Channels ▼
RSS

Web Development

Fast XML Parsing in Ruby


Most programming languages have their own XML parser libraries. And many of those use the DOM (Document Object Model) API. DOM is good for general-purpose XML processing: The input is parsed into a tree structure that can be modified and written back out. Often whitespace is preserved so the output is identical to the input if it is not modified. This generality comes at a cost: large memory requirements (often more than double the input size) and slow read and write. For applications that read the XML data for only specific pieces of information, there are better alternatives.

Other libraries use SAX (Simple API for XML), and a pull parser. SAX is callback-based and I find it difficult to work with, but it allows breaking your code into reasonable size pieces. I use pull parsers, but my code ends up in one or two large functions. Pull parsers have a simple internal structure and a lot of little snippets of code for each data type of interest.

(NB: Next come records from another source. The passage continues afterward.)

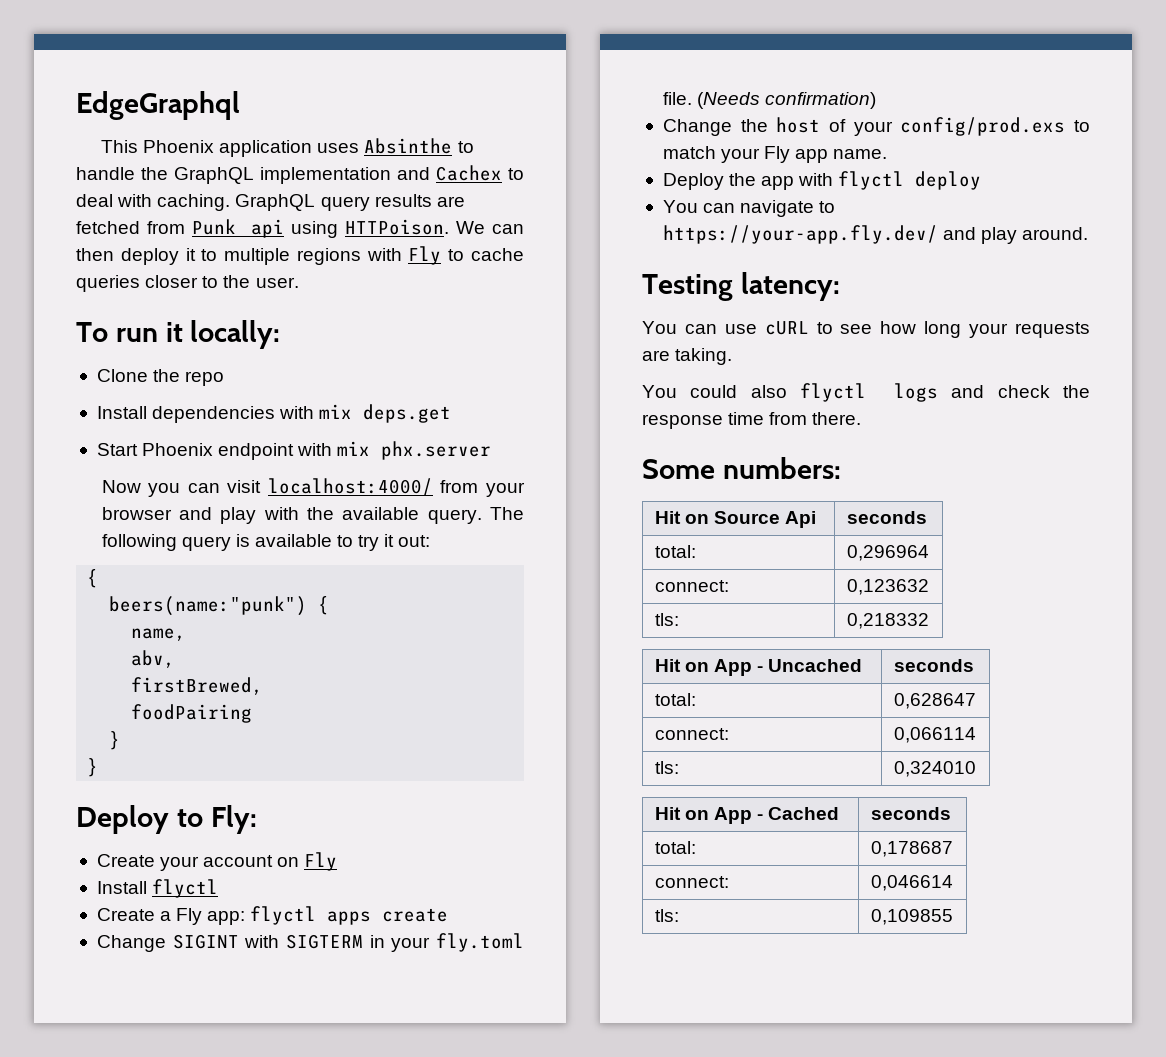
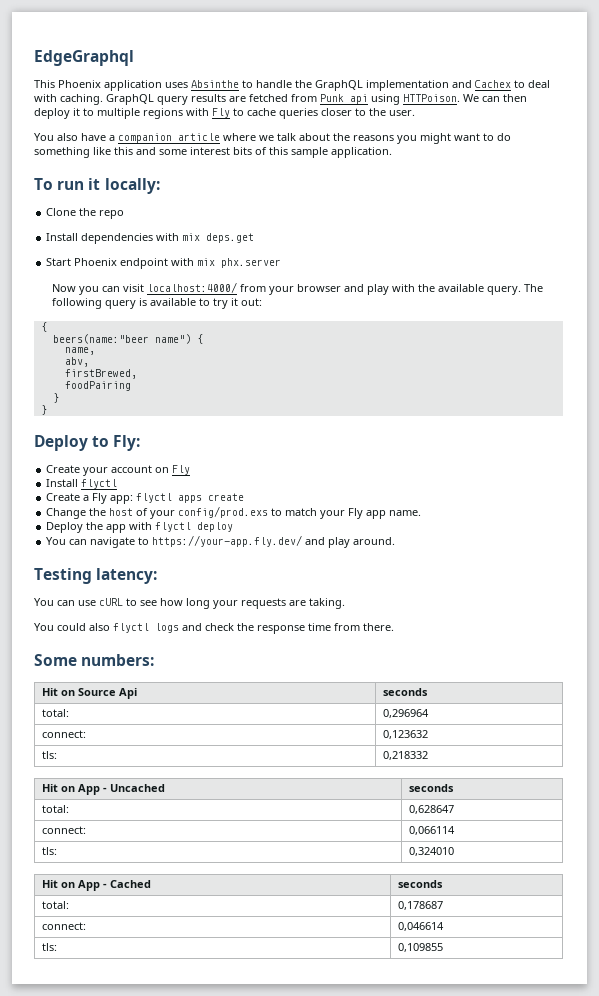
+ You also have a companion article where we talk about the reasons you might want to do something like this and some interest bits of this sample application.
- beers(name:"punk") {
+ beers(name:"beer name") {
- Change SIGINT with SIGTERM in your fly.toml file. (Needs confirmation)

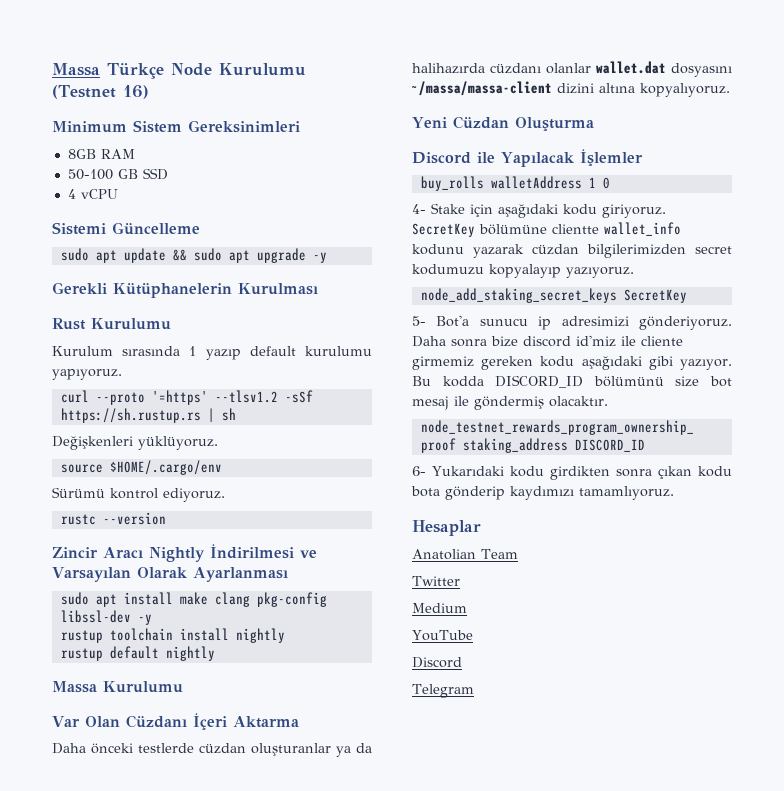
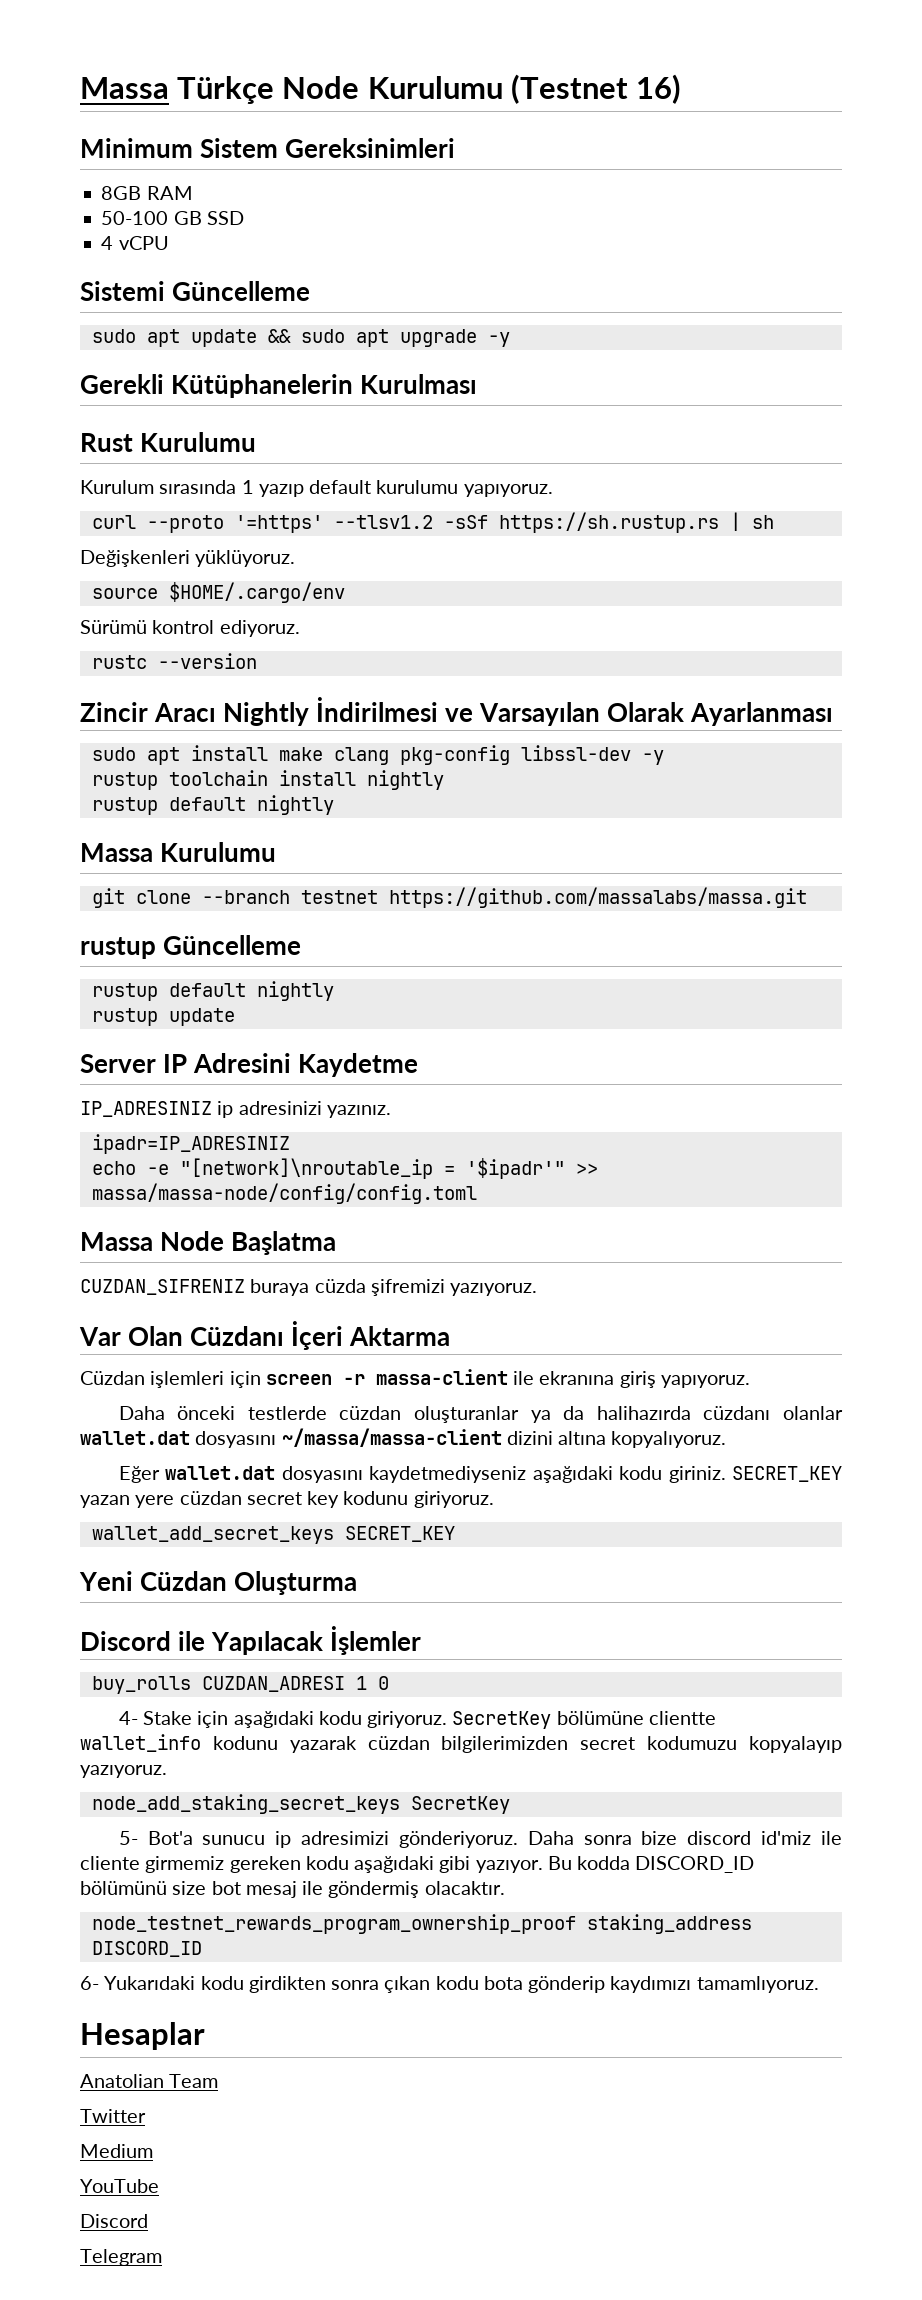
+ git clone --branch testnet https://github.com/massalabs/massa.git
+ rustup Güncelleme
+ rustup default nightly
+ rustup update
+ Server IP Adresini Kaydetme
+ IP_ADRESINIZ ip adresinizi yazınız.
+ ipadr=IP_ADRESINIZ
+ echo -e "[network]\nroutable_ip = '$ipadr'" >> massa/massa-node/config/config.toml
+ Massa Node Başlatma
+ CUZDAN_SIFRENIZ buraya cüzda şifremizi yazıyoruz.
+ Cüzdan işlemleri için screen -r massa-client ile ekranına giriş yapıyoruz.
+ Eğer wallet.dat dosyasını kaydetmediyseniz aşağıdaki kodu giriniz. SECRET_KEY yazan yere cüzdan secret key kodunu giriyoruz.
+ wallet_add_secret_keys SECRET_KEY
- buy_rolls walletAddress 1 0
+ buy_rolls CUZDAN_ADRESI 1 0

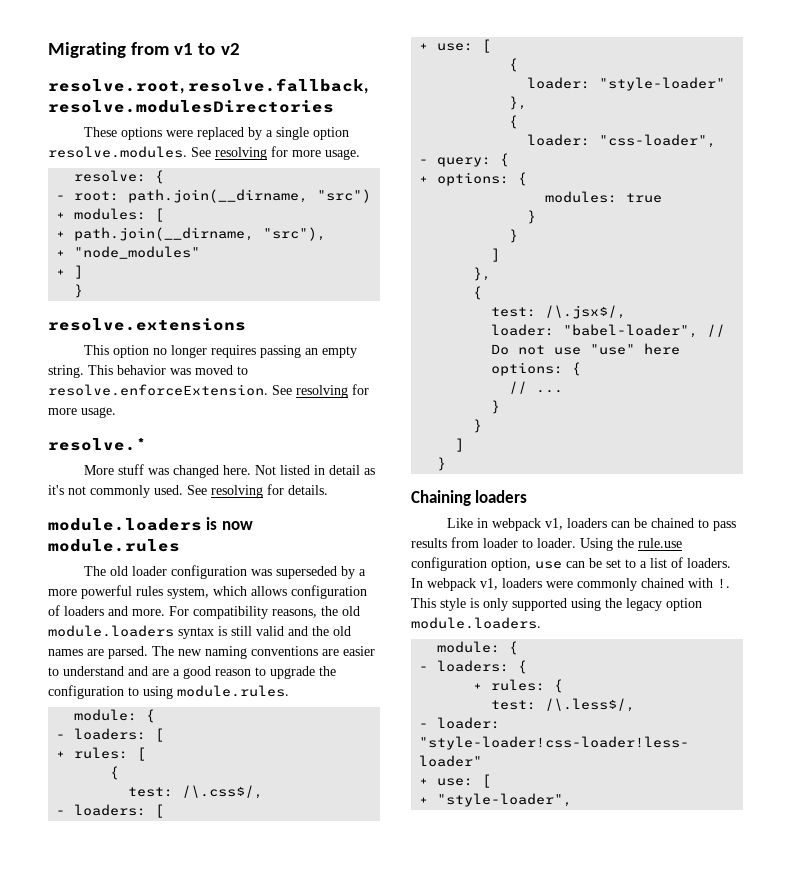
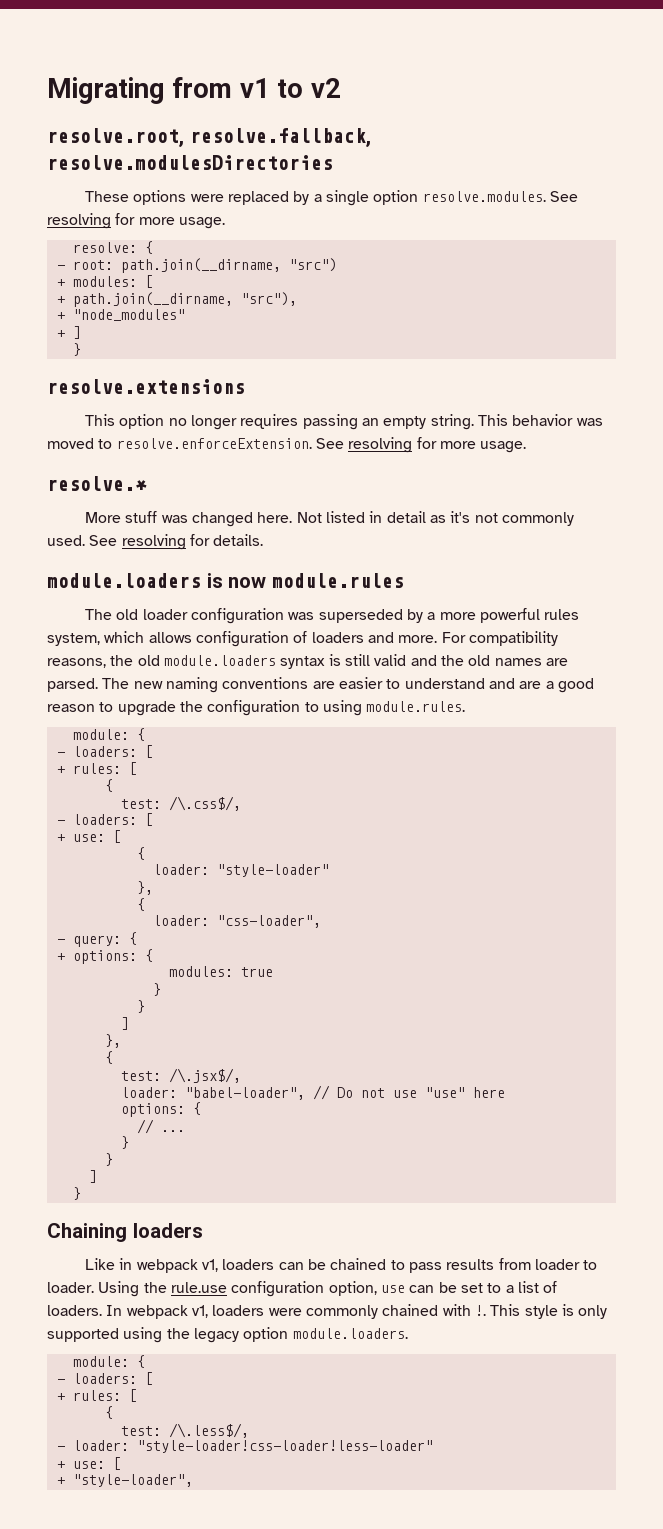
  This style is only supported using the legacy option module.loaders.
  module: {
- - loaders: {
- + rules: {
+ - loaders: [
+ + rules: [
+ {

Neither method in mainstream libraries deliver the speed and simplicity I want, however. Let's see how to improve them. The examples in this article start with a simple OPML (Outline Processor Markup Language, an XML language) subset. It is suitable for the RSS export format used by most RSS readers (such as Google Reader or Thunderbird). The second example is a more robust version that handles nested feeds (for example, Google Reader's Categories). The final version is possibly overkill for OPML, but it illustrates techniques suitable for larger parsers such as RSS). The complete OPML programs with test suites and sample input files are on GitHub.

RSS (originally, RDF Site Summary, often dubbed "Really Simple Syndication") is an XML language for publishing news and blog summaries. When I first started working with RSS feeds for a Ruby on Rails application, I used FeedTools. It is a solid package that supports reading, searching, modifying, and writing RSS feeds. But, it doesn't scale to reading thousands of feeds per hour.

The developer of FeedTools lamented in his blog about choosing to use REXML (part of the Ruby standard libraries) and that he was too burned out to redo it with a faster library. Nokogiri and Hpricot are newer XML libraries and an RSS parser using them runs 10% faster than FeedTools. Both use the libxml2 library (in C, part of the GNOME project). An RSS parser written with libxml2 is an additional 10% faster. However, I wanted 10 times faster, not 10% or even 20% faster. The current benchmark results for these parsers and my lean alternative are near the end of the article.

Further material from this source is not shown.